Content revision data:
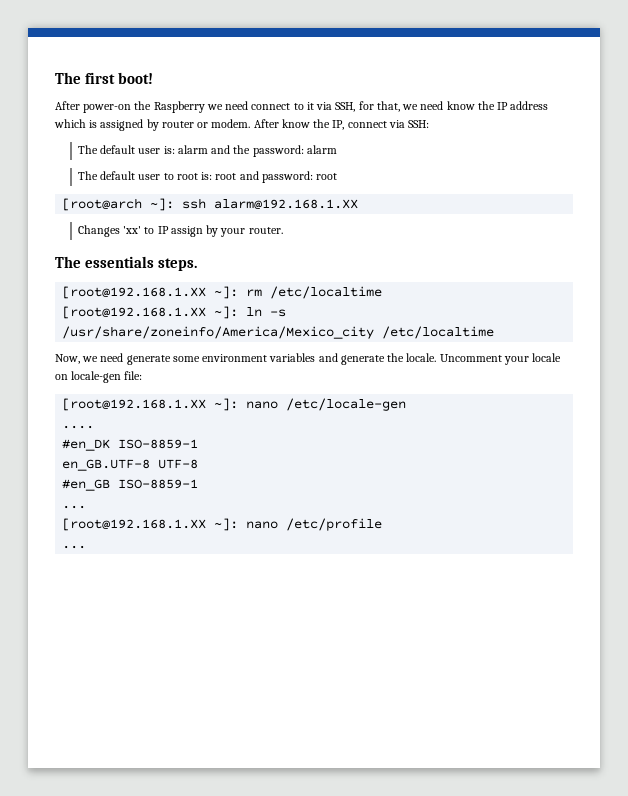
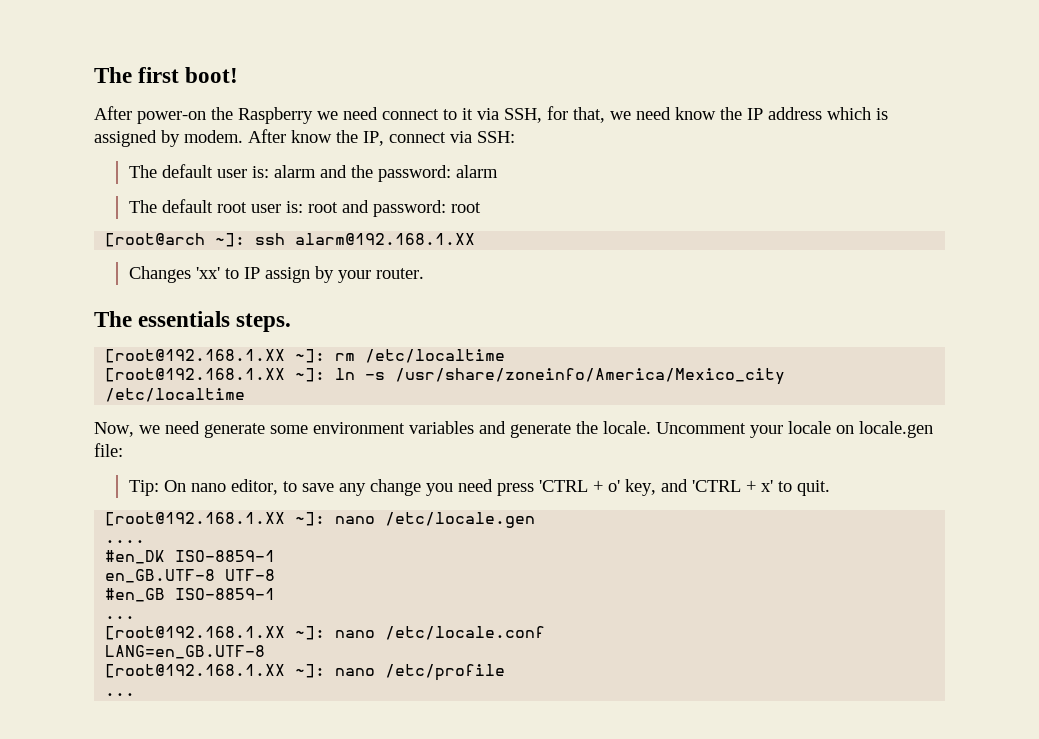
[161,121,209,128] router or -> (180, 138) none
[138,173,198,180] user to root -> [216,202,281,213] root user
[71,371,122,383] locale-gen -> [859,421,933,438] locale.gen
[62,398,407,411] // [root@192.168.1.XX ~]: nano /etc/locale-gen -> [128,479,830,496] [105,512,536,528] // Tip: On nano editor, to save any change you need press 'CTRL + o' key, and 'CTRL + x' to quit. // [root@192.168.1.XX ~]: nano /etc/locale.gen
(87, 507) none -> [105,626,546,640] [105,645,266,659] // [root@192.168.1.XX ~]: nano /etc/locale.conf // LANG=en_GB.UTF-8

# Assignment
Only the lines from the first line of the entries through the line containing "[71,371,122,383] locale-gen ->" should be output, exactly as they are, without pictures.

# Response area
[161,121,209,128] router or -> (180, 138) none
[138,173,198,180] user to root -> [216,202,281,213] root user
[71,371,122,383] locale-gen -> [859,421,933,438] locale.gen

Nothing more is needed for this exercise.